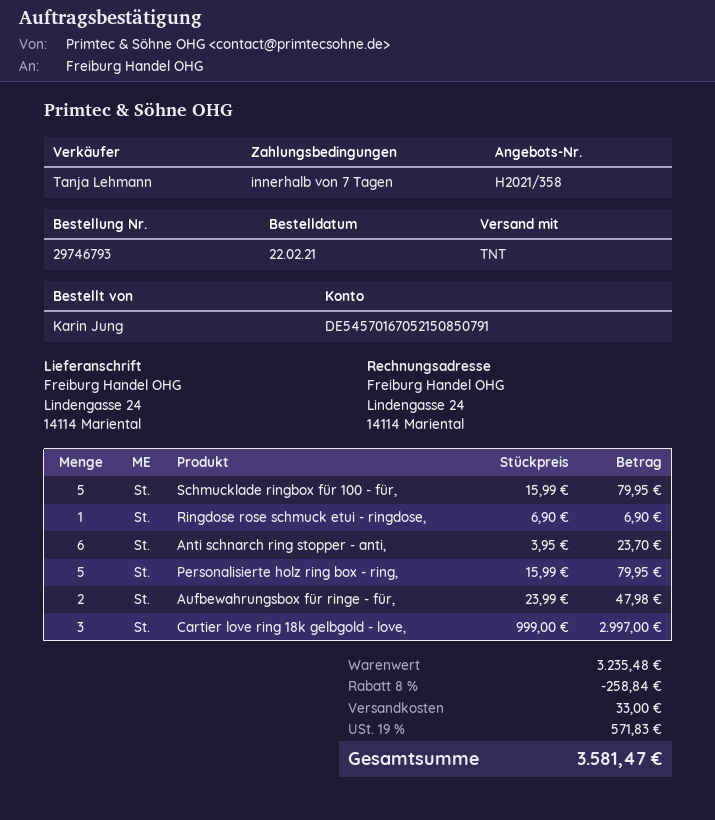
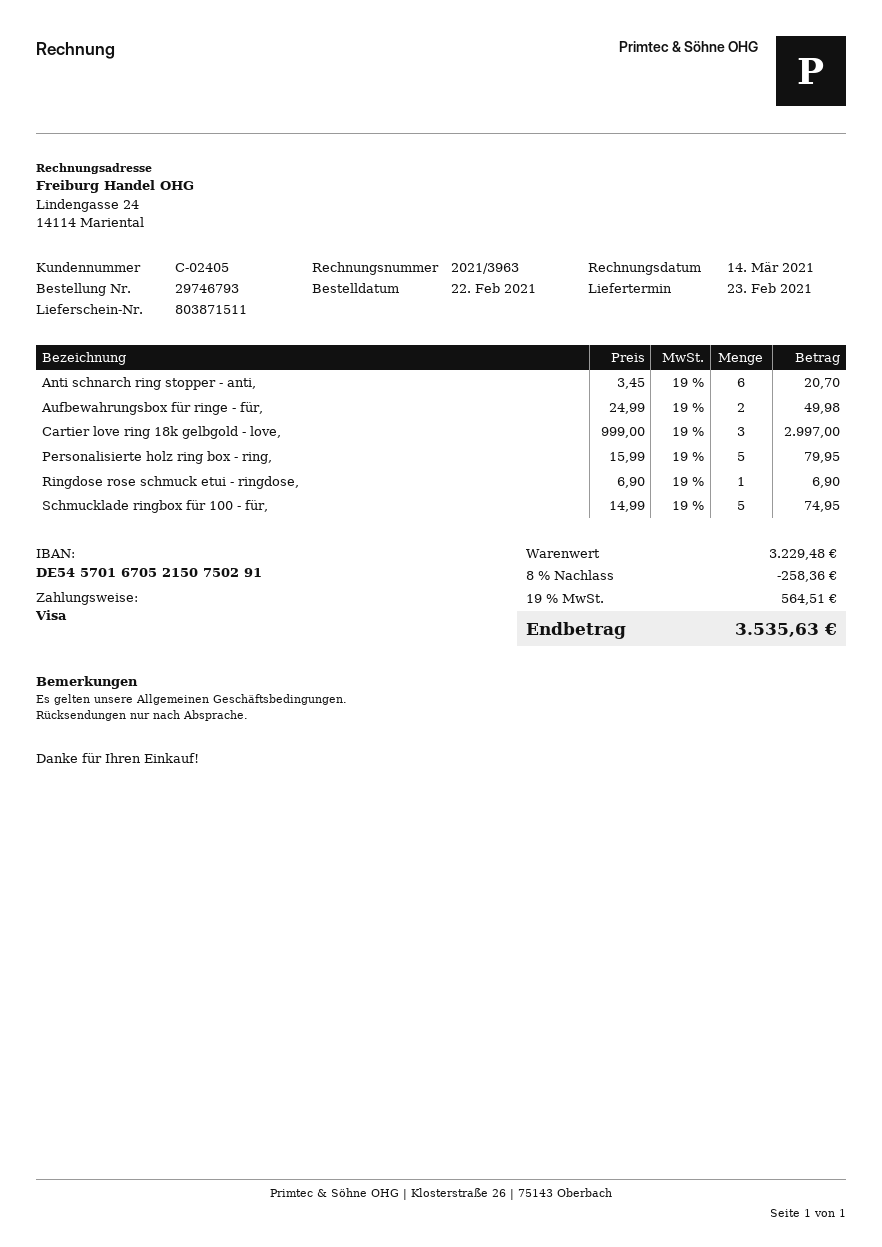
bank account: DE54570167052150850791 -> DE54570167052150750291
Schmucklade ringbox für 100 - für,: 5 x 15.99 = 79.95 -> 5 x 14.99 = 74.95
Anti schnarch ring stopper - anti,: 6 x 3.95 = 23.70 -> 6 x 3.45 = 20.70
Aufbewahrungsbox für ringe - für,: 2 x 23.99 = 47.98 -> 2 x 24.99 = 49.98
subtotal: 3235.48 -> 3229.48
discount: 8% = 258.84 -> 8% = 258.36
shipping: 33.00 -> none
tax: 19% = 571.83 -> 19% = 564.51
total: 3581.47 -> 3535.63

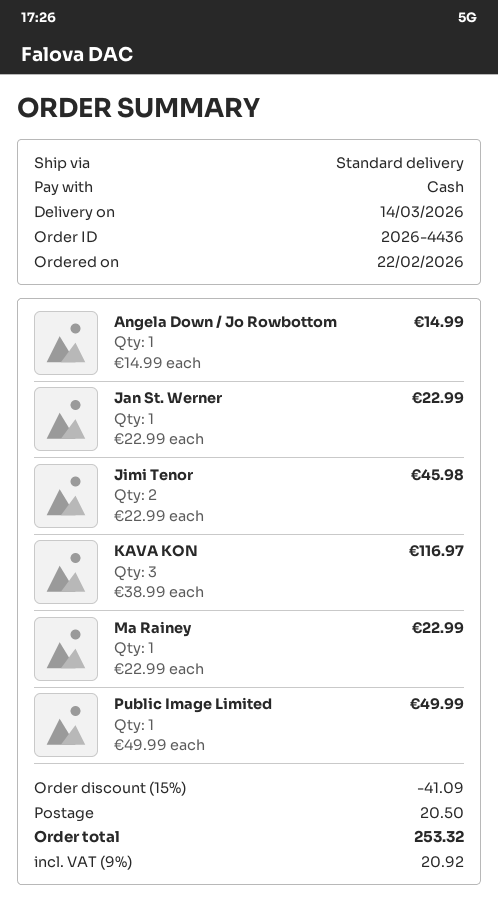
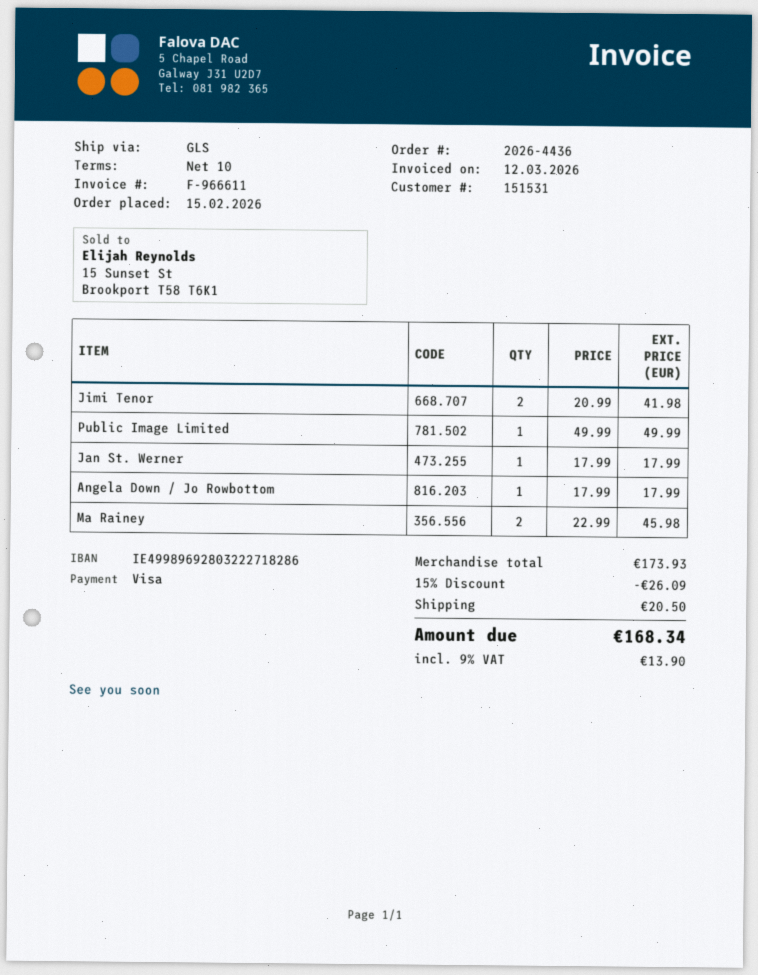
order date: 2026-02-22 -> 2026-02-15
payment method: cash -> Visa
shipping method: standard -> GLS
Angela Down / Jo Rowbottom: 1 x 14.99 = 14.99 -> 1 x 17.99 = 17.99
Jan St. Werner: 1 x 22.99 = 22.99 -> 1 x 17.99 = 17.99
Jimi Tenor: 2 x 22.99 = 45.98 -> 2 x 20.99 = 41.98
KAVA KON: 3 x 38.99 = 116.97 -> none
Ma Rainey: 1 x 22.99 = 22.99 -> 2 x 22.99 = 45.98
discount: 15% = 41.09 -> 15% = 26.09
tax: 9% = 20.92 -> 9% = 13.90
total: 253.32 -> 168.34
+ + +
What you need to do: Nothing but an exact repeat of the records, pictures excluded, belongs in the answer.

Response for this exercise:
bank account: DE54570167052150850791 -> DE54570167052150750291
Schmucklade ringbox für 100 - für,: 5 x 15.99 = 79.95 -> 5 x 14.99 = 74.95
Anti schnarch ring stopper - anti,: 6 x 3.95 = 23.70 -> 6 x 3.45 = 20.70
Aufbewahrungsbox für ringe - für,: 2 x 23.99 = 47.98 -> 2 x 24.99 = 49.98
subtotal: 3235.48 -> 3229.48
discount: 8% = 258.84 -> 8% = 258.36
shipping: 33.00 -> none
tax: 19% = 571.83 -> 19% = 564.51
total: 3581.47 -> 3535.63

order date: 2026-02-22 -> 2026-02-15
payment method: cash -> Visa
shipping method: standard -> GLS
Angela Down / Jo Rowbottom: 1 x 14.99 = 14.99 -> 1 x 17.99 = 17.99
Jan St. Werner: 1 x 22.99 = 22.99 -> 1 x 17.99 = 17.99
Jimi Tenor: 2 x 22.99 = 45.98 -> 2 x 20.99 = 41.98
KAVA KON: 3 x 38.99 = 116.97 -> none
Ma Rainey: 1 x 22.99 = 22.99 -> 2 x 22.99 = 45.98
discount: 15% = 41.09 -> 15% = 26.09
tax: 9% = 20.92 -> 9% = 13.90
total: 253.32 -> 168.34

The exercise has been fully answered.